Hancock Bank of Gulfport has had plenty to crow about of late. Its most recent positive ink was being named to “The 100 Most Trustworthy Companies” in America by Forbes.

“We’ve always talked about our strength, stability and integrity, but we’ve recently raised the ante, so to speak, to make sure that is being heard,” said Bob Seals, Hancock Bank corporate marketing director. He pointed to Hancock’s “no bail-out message” last November when the bank declined participation in the Treasury Department’s Troubled Asset Relief Program as a prime example of the bank’s recent marketing efforts to show its security and stability.

Smaller marketing budgets are adding to the challenge of getting out the positive news for some banks. The American Bankers Association’s 2008 ABA Bank Marketing Survey Report found that “economic conditions appeared to affect marketing spending of smaller banks to a greater extent than that of larger banks. Banks with less than $100 million in assets, for example, showed a significant decline in spending marketing dollars both in absolute value and as a percentage of assets compared with 2005.”

Looser said he saw a decline in bank marketing at the end of last year and into early 2009. He said some banks put marketing campaigns on hold, or simply did the minimum to fulfill standing contracts. However, as the first quarter of this year ended, banks’ marketing efforts increased, realizing that they needed to tell their customers that they were fine, and taking advantage of a less crowded advertising playing field.

Seals said Hancock is spending this year roughly what it spent in 2008 on marketing. He said, however, the bank is “pacing” its spending, making sure it has marketing dollars left if and when recovery occurs later this year. And, the bank has shifted the types of media it uses — Hancock is currently utilizing more radio ads because the turnaround time from production to airing is shorter, allowing the bank to get its message out quicker.

Last month, BancorpSouth Inc. in Tupelo recorded net income of $29.5 million when some of its peers were posting big losses.
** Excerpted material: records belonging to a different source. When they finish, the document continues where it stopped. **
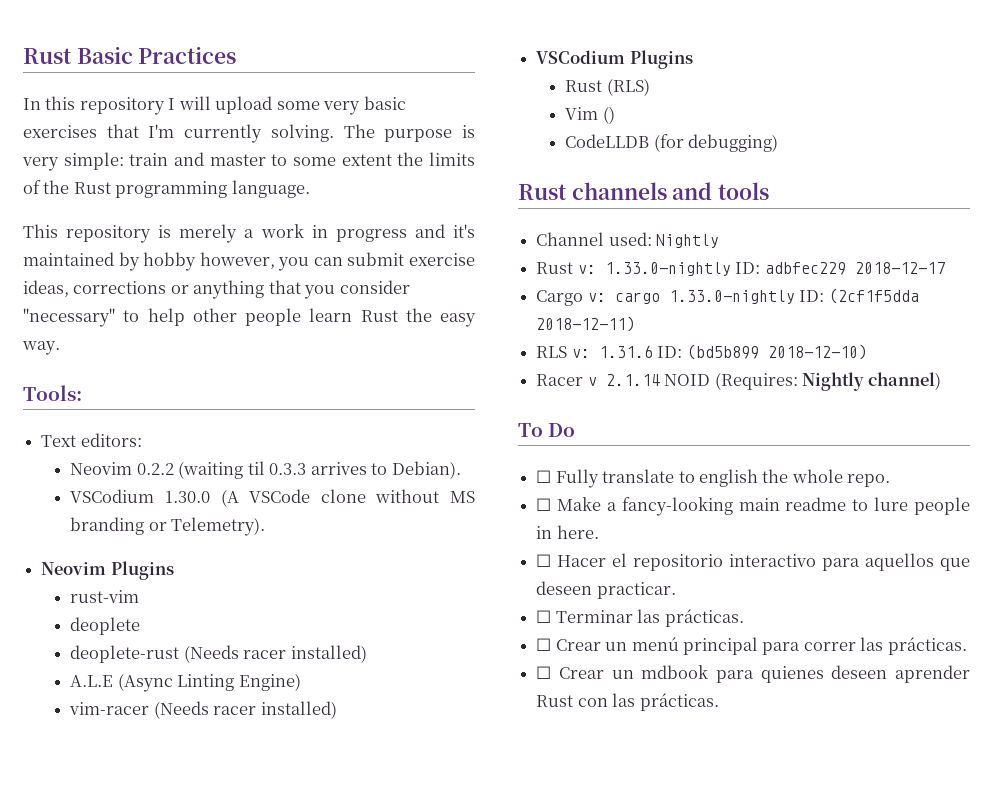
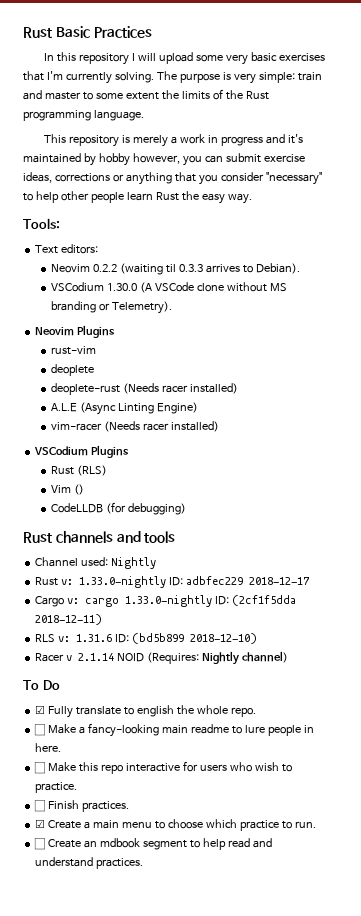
- ☐ Fully translate to english the whole repo.
+ ☑ Fully translate to english the whole repo.
- ☐ Hacer el repositorio interactivo para aquellos que deseen practicar.
- ☐ Terminar las prácticas.
- ☐ Crear un menú principal para correr las prácticas.
- ☐ Crear un mdbook para quienes deseen aprender Rust con las prácticas.
+ ☐ Make this repo interactive for users who wish to practice.
+ ☐ Finish practices.
+ ☑ Create a main menu to choose which practice to run.
+ ☐ Create an mdbook segment to help read and understand practices.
And, just last week BancorpSouth unveiled its first Customer Experience Center. Housed at its Colony Bank branch in Ridgeland, the center looks to allow bank personnel and customers to interact, keeping the bank connected with its clients.

“Our first quarter results again demonstrated that BancorpSouth, through its strong capital structure, asset quality and revenue diversification, is well positioned to deal with the current economic environment,” said BancorpSouth chairman and CEO Aubrey Patterson. “We have ongoing opportunities to expand our market share, particularly in new markets entered through the opening of four full-service branch bank offices so far in 2009 and 17 new offices during 2008. We will continue to focus on controlling our growth, maintaining our credit quality and managing our expenses.”

Perhaps Mississippi banks are too concerned about negative perceptions. An MBJ Online Poll earlier this year asked readers if they had lost confidence in their bank. Nearly 80 percent answered “no.”

Mississippi Banking Commissioner John Allison thinks Mississippi banks just need to keep touting their generally conservative strategies and stability.

“As a whole, the perception in Mississippi is that banks are doing what they are supposed to do,” Allison told the MBJ. “We have some pretty good sized banks for a state the size of Mississippi. But they all operate in a community-oriented fashion with a focus on customer service, knowing the customers, and helping the community. I think that bodes well for Mississippi banks.”